**Work request**
Find the lines below that contain the string "marker". Copy each one.

++++ Information provided

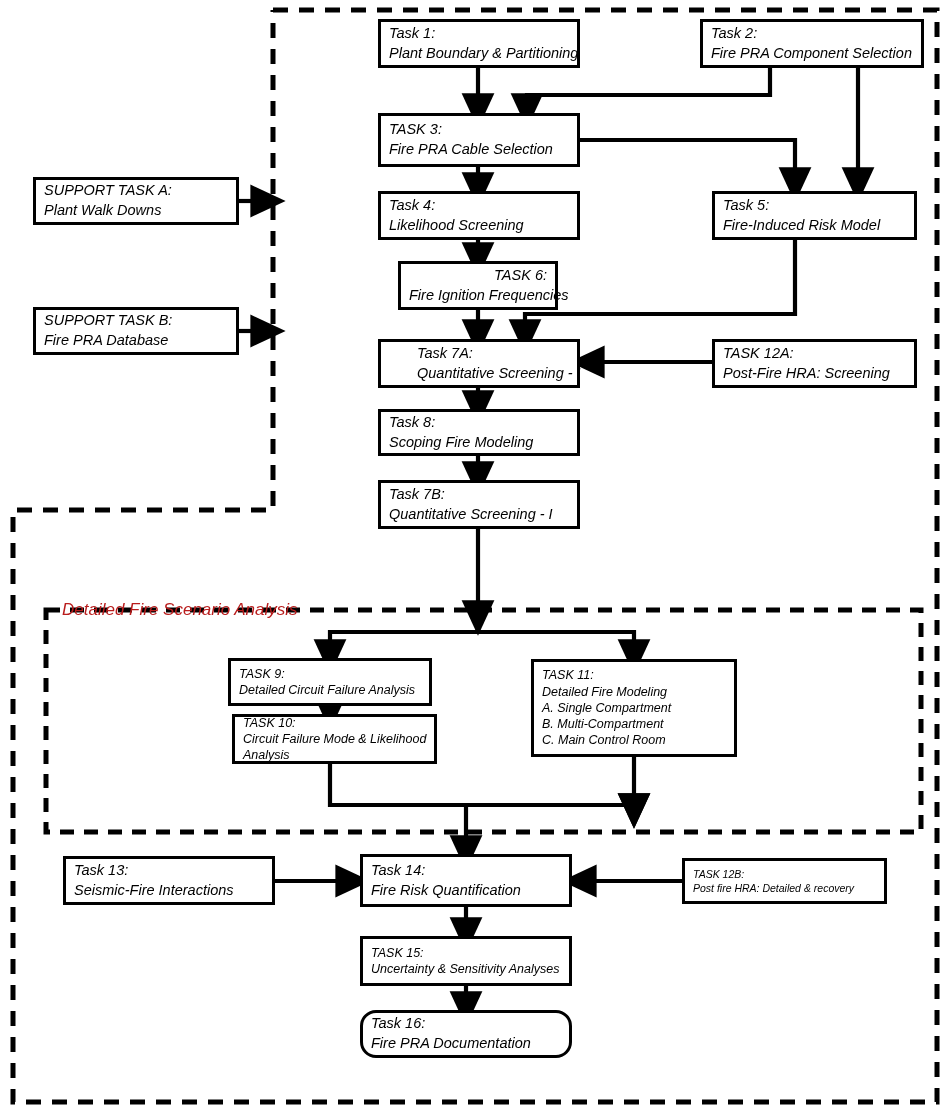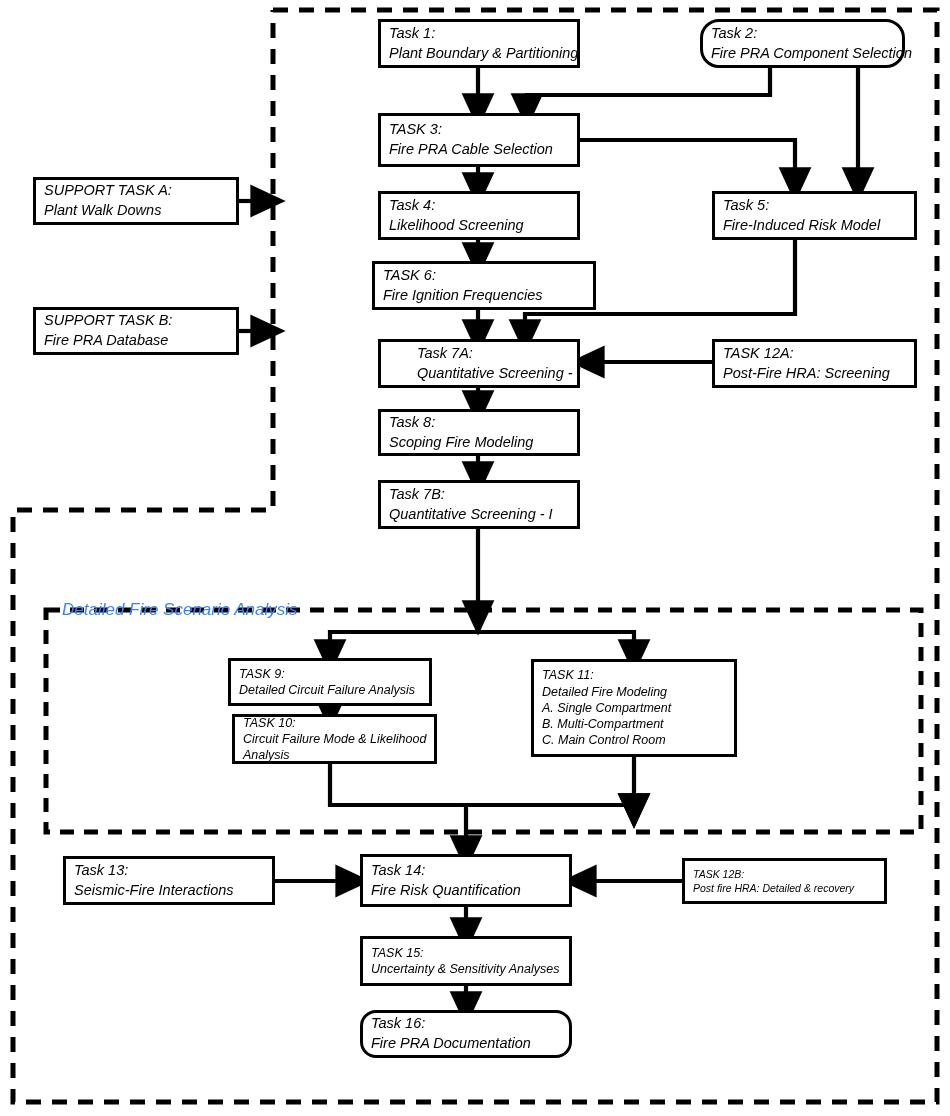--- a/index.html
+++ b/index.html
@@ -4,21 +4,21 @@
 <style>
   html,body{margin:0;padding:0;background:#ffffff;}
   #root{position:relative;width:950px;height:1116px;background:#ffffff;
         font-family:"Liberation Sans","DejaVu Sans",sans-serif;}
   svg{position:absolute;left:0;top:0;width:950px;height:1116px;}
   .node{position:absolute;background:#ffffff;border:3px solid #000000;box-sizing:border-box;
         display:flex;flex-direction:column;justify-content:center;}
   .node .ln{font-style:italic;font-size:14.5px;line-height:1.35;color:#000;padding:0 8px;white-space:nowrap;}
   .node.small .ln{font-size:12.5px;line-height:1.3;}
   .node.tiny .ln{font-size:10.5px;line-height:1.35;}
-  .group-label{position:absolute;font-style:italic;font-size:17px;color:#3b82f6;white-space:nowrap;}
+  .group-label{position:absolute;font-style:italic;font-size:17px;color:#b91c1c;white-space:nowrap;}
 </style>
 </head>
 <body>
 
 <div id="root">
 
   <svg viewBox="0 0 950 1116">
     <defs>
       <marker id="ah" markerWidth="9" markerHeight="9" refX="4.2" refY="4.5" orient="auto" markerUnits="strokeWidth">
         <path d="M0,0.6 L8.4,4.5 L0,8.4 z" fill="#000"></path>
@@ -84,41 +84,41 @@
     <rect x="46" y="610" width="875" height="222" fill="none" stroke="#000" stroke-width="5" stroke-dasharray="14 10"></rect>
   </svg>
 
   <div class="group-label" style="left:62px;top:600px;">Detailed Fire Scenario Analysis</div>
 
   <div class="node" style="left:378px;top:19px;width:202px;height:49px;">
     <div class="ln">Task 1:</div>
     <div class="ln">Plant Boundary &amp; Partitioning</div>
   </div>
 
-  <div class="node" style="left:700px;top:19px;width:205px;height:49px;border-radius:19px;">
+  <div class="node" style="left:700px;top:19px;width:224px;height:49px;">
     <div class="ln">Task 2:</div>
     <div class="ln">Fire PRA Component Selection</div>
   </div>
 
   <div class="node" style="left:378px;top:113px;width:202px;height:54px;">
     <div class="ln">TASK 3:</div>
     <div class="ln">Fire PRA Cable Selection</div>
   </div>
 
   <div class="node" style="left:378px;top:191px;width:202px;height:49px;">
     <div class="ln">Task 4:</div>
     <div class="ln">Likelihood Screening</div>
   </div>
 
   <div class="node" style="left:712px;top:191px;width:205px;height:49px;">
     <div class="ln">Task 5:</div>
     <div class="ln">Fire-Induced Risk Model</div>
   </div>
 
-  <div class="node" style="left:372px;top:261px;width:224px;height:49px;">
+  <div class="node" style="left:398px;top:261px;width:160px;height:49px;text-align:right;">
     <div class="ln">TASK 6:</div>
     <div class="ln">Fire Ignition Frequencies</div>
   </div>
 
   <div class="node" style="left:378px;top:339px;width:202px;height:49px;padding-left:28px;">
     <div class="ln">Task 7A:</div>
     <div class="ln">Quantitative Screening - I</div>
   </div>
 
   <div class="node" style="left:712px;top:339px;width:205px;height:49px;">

++++++++
++++ Information provided

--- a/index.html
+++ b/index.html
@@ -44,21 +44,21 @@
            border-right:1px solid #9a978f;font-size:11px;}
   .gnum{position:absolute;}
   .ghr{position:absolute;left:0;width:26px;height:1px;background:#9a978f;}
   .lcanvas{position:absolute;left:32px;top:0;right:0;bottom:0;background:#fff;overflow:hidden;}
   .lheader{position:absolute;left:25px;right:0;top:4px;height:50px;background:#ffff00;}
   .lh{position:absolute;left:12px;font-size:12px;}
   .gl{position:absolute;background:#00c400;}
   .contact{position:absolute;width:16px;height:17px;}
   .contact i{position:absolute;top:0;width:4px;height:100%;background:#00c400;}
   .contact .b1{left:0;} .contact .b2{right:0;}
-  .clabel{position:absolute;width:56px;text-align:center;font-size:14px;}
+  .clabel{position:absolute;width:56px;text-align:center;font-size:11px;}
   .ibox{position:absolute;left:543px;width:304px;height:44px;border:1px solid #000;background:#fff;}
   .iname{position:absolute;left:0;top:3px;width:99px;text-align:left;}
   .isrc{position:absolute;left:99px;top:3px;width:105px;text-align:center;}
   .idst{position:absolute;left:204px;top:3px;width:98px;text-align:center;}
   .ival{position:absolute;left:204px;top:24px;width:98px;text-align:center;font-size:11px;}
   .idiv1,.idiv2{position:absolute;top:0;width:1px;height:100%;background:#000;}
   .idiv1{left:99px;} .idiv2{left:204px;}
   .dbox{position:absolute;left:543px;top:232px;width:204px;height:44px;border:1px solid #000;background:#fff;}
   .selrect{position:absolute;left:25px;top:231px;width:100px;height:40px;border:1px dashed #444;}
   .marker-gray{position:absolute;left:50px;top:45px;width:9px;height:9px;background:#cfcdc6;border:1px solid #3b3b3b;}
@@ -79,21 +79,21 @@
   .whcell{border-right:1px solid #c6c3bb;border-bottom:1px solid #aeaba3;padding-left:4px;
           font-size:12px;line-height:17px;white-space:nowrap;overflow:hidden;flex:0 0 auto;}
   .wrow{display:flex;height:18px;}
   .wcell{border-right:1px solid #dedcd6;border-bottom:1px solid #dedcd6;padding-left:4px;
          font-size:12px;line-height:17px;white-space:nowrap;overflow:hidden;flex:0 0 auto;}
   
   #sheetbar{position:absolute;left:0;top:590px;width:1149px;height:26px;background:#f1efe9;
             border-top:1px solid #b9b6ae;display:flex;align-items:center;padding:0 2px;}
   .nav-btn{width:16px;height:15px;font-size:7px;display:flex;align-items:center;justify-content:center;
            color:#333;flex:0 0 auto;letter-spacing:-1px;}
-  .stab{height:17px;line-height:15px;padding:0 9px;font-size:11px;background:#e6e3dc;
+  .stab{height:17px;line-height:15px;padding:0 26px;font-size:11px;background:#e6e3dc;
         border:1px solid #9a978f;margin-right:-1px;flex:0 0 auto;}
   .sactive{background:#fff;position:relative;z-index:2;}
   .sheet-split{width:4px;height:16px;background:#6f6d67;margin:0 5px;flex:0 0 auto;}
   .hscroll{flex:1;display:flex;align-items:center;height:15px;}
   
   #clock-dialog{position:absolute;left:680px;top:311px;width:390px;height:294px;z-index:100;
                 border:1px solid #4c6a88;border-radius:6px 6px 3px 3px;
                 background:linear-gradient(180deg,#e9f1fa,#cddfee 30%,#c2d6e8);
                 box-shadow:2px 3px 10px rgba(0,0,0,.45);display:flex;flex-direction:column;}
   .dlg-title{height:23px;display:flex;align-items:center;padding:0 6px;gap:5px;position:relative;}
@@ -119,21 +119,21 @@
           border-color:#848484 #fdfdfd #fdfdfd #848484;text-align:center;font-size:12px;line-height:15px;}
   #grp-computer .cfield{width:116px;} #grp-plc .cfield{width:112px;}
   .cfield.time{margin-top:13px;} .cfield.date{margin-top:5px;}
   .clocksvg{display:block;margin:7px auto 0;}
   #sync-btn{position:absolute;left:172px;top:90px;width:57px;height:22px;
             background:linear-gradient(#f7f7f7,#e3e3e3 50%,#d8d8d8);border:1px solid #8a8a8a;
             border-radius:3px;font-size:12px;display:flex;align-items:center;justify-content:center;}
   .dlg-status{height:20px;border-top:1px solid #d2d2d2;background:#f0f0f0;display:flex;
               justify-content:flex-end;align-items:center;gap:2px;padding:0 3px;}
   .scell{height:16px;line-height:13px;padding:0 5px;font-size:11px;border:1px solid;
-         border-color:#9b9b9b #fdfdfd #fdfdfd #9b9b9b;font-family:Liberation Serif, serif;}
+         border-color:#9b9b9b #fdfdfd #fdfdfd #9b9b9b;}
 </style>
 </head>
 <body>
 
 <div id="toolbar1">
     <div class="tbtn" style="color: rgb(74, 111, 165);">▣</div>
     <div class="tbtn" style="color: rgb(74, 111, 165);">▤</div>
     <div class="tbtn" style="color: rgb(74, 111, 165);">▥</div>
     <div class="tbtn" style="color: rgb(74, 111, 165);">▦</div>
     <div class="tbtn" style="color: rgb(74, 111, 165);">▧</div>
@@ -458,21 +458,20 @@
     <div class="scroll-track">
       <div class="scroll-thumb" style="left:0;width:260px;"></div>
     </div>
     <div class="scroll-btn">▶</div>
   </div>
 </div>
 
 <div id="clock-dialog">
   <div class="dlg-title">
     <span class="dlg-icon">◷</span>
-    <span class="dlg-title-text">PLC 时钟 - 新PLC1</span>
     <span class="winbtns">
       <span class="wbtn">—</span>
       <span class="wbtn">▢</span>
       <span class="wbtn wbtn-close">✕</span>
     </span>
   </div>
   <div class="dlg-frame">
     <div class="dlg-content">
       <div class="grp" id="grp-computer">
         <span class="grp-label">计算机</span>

++++++++

**Solved problem**
       <marker id="ah" markerWidth="9" markerHeight="9" refX="4.2" refY="4.5" orient="auto" markerUnits="strokeWidth">
   .marker-gray{position:absolute;left:50px;top:45px;width:9px;height:9px;background:#cfcdc6;border:1px solid #3b3b3b;}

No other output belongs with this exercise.